# Archery Gender Analysis

This notebook performs the analysis required for a study into the differences between genders in indoor archery competition.

In [None]:
import os
import pandas as pd

from archery_gender_analysis import ianseo_scrape as ianseo_fn
from archery_gender_analysis import plotting as plot
from archery_gender_analysis import general_routines as gr

## Set up files to store data and results

Define the variables:

- `mydata: str` - directory where any raw data you download from ianseo will be saved
- `myresults: str` - directory where any results (numbers in `.txt` files and figures) will be saved

In [None]:
mydata = "newdata/"
myresults = "newresults/"

Check these directories exist, and if not create them.

In [None]:
datapath = f"{os.getcwd()}/{mydata}/"
resultspath = f"{os.getcwd()}/{myresults}/"
if not os.path.exists(datapath):
    os.makedirs(datapath)
if not os.path.exists(resultspath):
    os.makedirs(resultspath)

## Construct datasets for each set of competitions we wish to analyse

Datasets are defined as a dictionary with the key being a 'human-readable' identifier to each individual competition/event and the corresponding item being a url linking to the base ianseo results page for that event.

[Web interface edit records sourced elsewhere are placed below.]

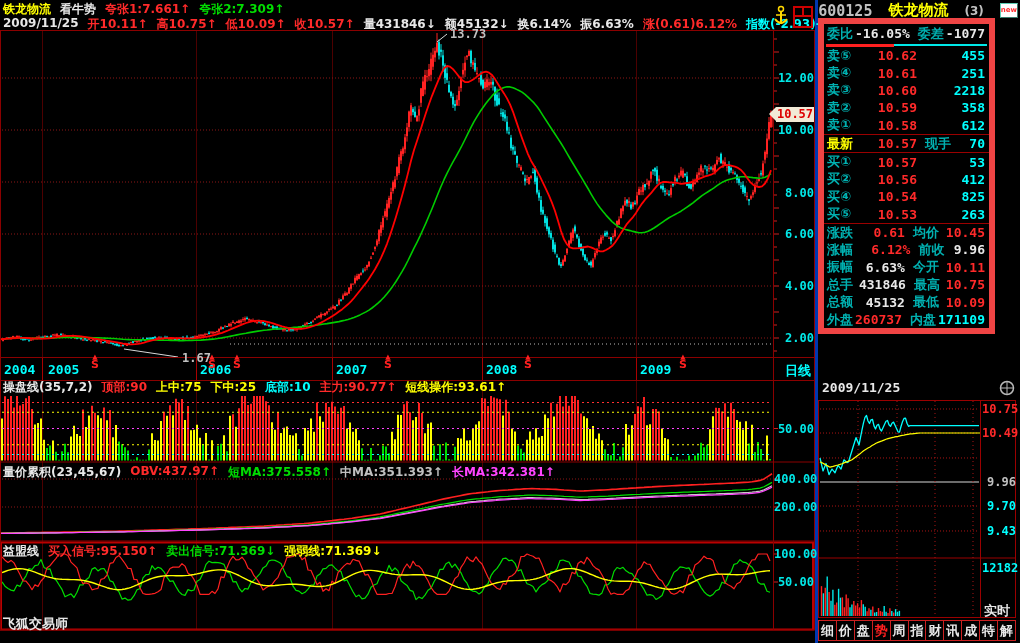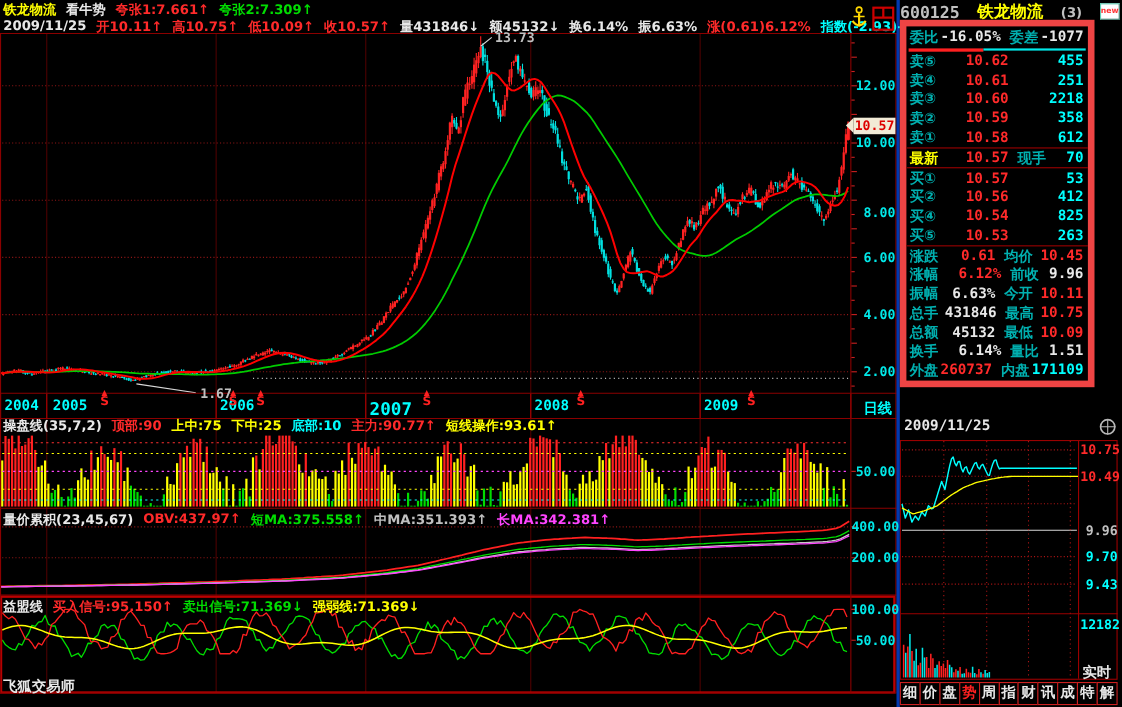--- a/index.html
+++ b/index.html
@@ -1378,26 +1378,20 @@
         <span class="l2">最高</span>
         <span class="v2 c-red">10.75</span>
       </div>
       <div class="q-row">
         <span class="l1">总额</span>
         <span class="v1 c-white">45132</span>
         <span class="l2">最低</span>
         <span class="v2 c-red">10.09</span>
       </div>
       <div class="q-row">
-        <span class="l1">换手</span>
-        <span class="v1 c-white">6.14%</span>
-        <span class="l2">量比</span>
-        <span class="v2 c-white">1.51</span>
-      </div>
-      <div class="q-row">
         <span class="l1">外盘</span>
         <span class="v1 c-red">260737</span>
         <span class="l2">内盘</span>
         <span class="v2 c-cyan">171109</span>
       </div>
     </div>
 
 <div class="lbl c-white mn" style="left:822px;top:380px;font-weight:bold;font-size:13px">2009/11/25</div>
 <div class="icon" style="left:999px;top:380px">
   <svg width="16" height="16">
@@ -1426,21 +1420,21 @@
 
 <div class="lbl ytick" style="left: 774px; top: 71px;">12.00</div>
     <div class="lbl ytick" style="left: 774px; top: 123px;">10.00</div>
     <div class="lbl ytick" style="left: 774px; top: 186px;">8.00</div>
     <div class="lbl ytick" style="left: 774px; top: 227px;">6.00</div>
     <div class="lbl ytick" style="left: 774px; top: 279px;">4.00</div>
     <div class="lbl ytick" style="left: 774px; top: 331px;">2.00</div>
     <div class="lbl c-cyan mn" style="left: 4px; top: 362px; font-weight: bold; font-size: 13px;">2004</div>
     <div class="lbl c-cyan mn" style="left: 48px; top: 362px; font-weight: bold; font-size: 13px;">2005</div>
     <div class="lbl c-cyan mn" style="left: 200px; top: 362px; font-weight: bold; font-size: 13px;">2006</div>
-    <div class="lbl c-cyan mn" style="left: 336px; top: 362px; font-weight: bold; font-size: 16px;">2007</div>
+    <div class="lbl c-cyan mn" style="left: 336px; top: 362px; font-weight: bold; font-size: 13px;">2007</div>
     <div class="lbl c-cyan mn" style="left: 486px; top: 362px; font-weight: bold; font-size: 13px;">2008</div>
     <div class="lbl c-cyan mn" style="left: 640px; top: 362px; font-weight: bold; font-size: 13px;">2009</div>
     <div class="lbl c-cyan" style="left: 785px; top: 362px; font-weight: bold; font-size: 13px;">日线</div>
     <div class="divmark" style="left: 89px; top: 354px; position: absolute; z-index: 3;">
       <span class="a">▲</span>
       <span class="s">S</span>
     </div>
     <div class="divmark" style="left: 206px; top: 354px; position: absolute; z-index: 3;">
       <span class="a">▲</span>
       <span class="s">S</span>

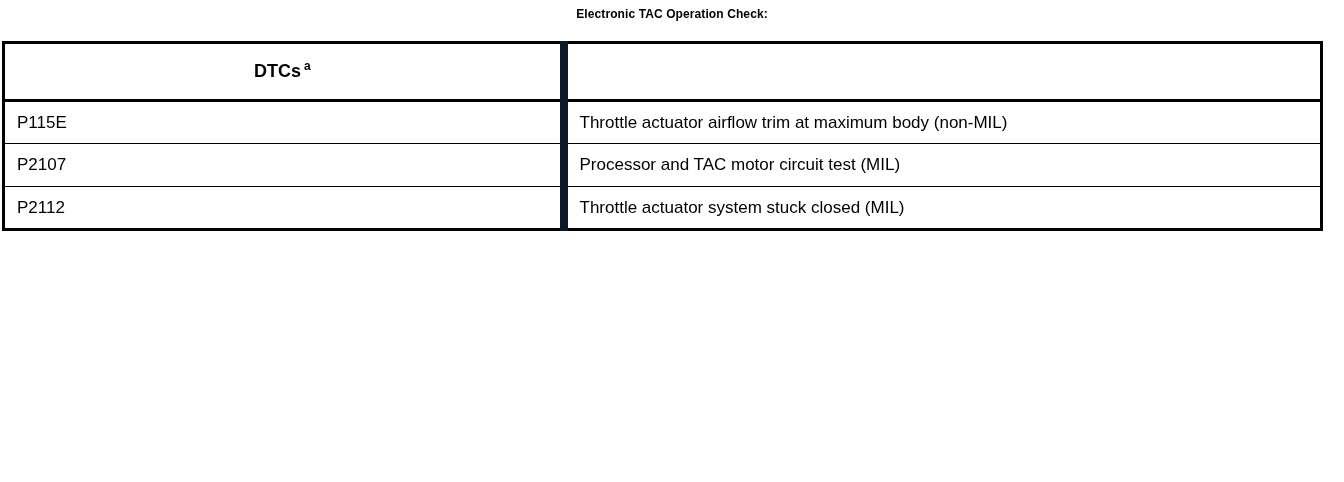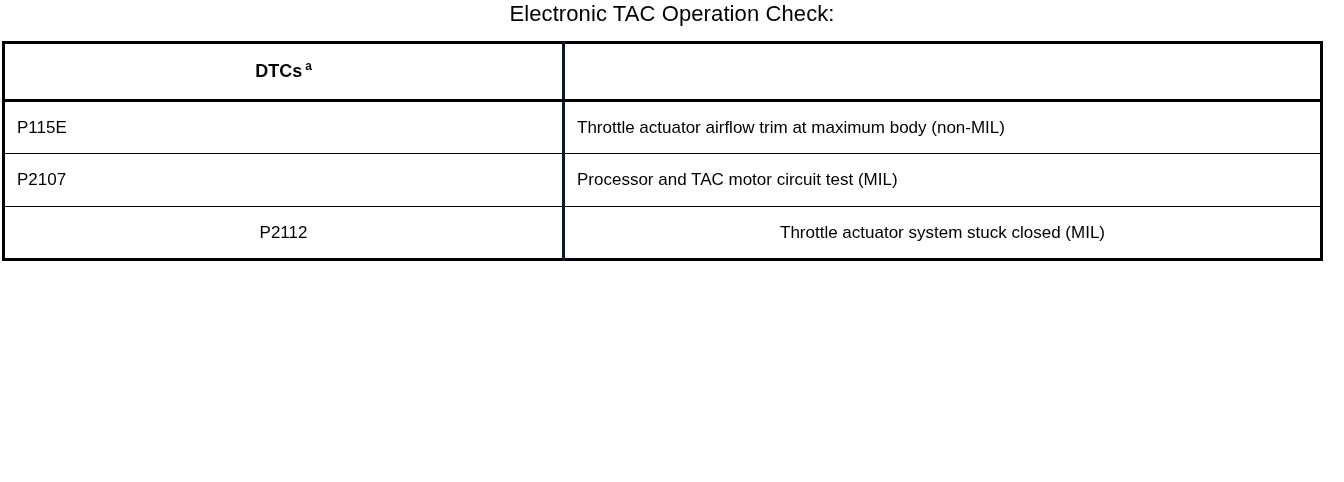--- a/index.html
+++ b/index.html
@@ -19,22 +19,22 @@
     position: relative;
     width: 1344px;
     height: 482px;
     box-sizing: border-box;
   }
 
   
   .title {
     width: 100%;
     text-align: center;
-    font-size: 22px;
-    font-weight: normal;
+    font-size: 12px;
+    font-weight: bold;
     line-height: 20px;
     padding-top: 4px;
     letter-spacing: 0.1px;
     white-space: nowrap;
   }
 
   
   .table-wrap {
     position: absolute;
     left: 2px;
@@ -59,21 +59,21 @@
     vertical-align: middle;
     padding: 0 12px;
     box-sizing: border-box;
     overflow: hidden;
     white-space: nowrap;
   }
 
   
   table.dtc-table th.c1,
   table.dtc-table td.c1 {
-    border-right: 3px solid #0f172a;
+    border-right: 8px solid #0f172a;
   }
 
   
   table.dtc-table thead th {
     height: 58px;
     font-size: 18px;
     font-weight: bold;
     border-bottom: 3px solid #000000;
   }
   table.dtc-table thead th.c1 {
@@ -86,29 +86,28 @@
   .sup {
     font-size: 12px;
     font-weight: bold;
     vertical-align: super;
     line-height: 0;
     margin-left: 3px;
   }
 
   
   table.dtc-table tbody td {
-    height: 53px;
+    height: 43px;
     font-size: 17px;
     font-weight: normal;
     text-align: left;
     border-bottom: 1.5px solid #000000;
   }
   table.dtc-table tbody tr:last-child td {
     border-bottom: 0;
-    text-align: center;
   }
 </style>
 </head>
 <body>
 
 <div class="page">
 
   <div class="title">Electronic TAC Operation Check:</div>
 
   <div class="table-wrap">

Here we define two datasets as used in the study:

- `AGB_NI` - Results from the Archery GB National Indoor Championships 2011, 2014 - 2019, and 2021
- `Nimes` - Results from the Nimes Sud de France 2015 - 2022

In [None]:
# Construct datasets for each competition
# dictionaries of ianseo urls corresponding to each event

# AGB NI
AGB_NI = {
    # "AGB NI 2022": "https://www.ianseo.net/TourData/2022/12327",
    "AGB NI 2021": "https://www.ianseo.net/TourData/2021/9399",
    "AGB NI 2019": "https://www.ianseo.net/TourData/2019/6526",
    "AGB NI 2018": "https://www.ianseo.net/TourData/2018/4739",
    "AGB NI 2017": "https://www.ianseo.net/TourData/2017/3214",
    "AGB NI 2016": "https://www.ianseo.net/TourData/2016/2192",
    "AGB NI 2015": "https://www.ianseo.net/TourData/2015/1322",
    "AGB NI 2014": "https://www.ianseo.net/TourData/2014/861",
    "AGB NI 2011": "https://www.ianseo.net/TourData/2011/237",
}

# Nimes
Nimes = {
    # "Nimes 2023": "https://www.ianseo.net/TourData/2023/12859",
    "Nimes 2022": "https://www.ianseo.net/TourData/2022/9959",
    "Nimes 2021": "https://www.ianseo.net/TourData/2021/8006",
    "Nimes 2020": "https://www.ianseo.net/TourData/2020/6255",
    "Nimes 2019": "https://www.ianseo.net/TourData/2019/4785",
    "Nimes 2018": "https://www.ianseo.net/TourData/2018/3113",
    "Nimes 2017": "https://www.ianseo.net/TourData/2017/2013",
    "Nimes 2016": "https://www.ianseo.net/TourData/2016/1276",
    "Nimes 2015": "https://www.ianseo.net/TourData/2015/797",
}

## Select which dataset to use

Select which of the datasets defined above we will be using for subsequent analysis and provide a name.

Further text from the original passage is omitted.